*Exercise requirements:*
Retype all the records with nothing changed.

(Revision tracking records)
------------------------

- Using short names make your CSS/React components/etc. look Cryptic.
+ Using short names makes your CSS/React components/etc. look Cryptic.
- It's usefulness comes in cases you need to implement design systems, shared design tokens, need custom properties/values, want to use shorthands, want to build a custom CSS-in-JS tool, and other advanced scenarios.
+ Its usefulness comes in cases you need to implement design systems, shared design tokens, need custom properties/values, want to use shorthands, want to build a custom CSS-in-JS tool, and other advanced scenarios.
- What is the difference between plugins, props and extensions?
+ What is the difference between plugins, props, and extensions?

------------------------

*Task solution:*
- Using short names make your CSS/React components/etc. look Cryptic.
+ Using short names makes your CSS/React components/etc. look Cryptic.
- It's usefulness comes in cases you need to implement design systems, shared design tokens, need custom properties/values, want to use shorthands, want to build a custom CSS-in-JS tool, and other advanced scenarios.
+ Its usefulness comes in cases you need to implement design systems, shared design tokens, need custom properties/values, want to use shorthands, want to build a custom CSS-in-JS tool, and other advanced scenarios.
- What is the difference between plugins, props and extensions?
+ What is the difference between plugins, props, and extensions?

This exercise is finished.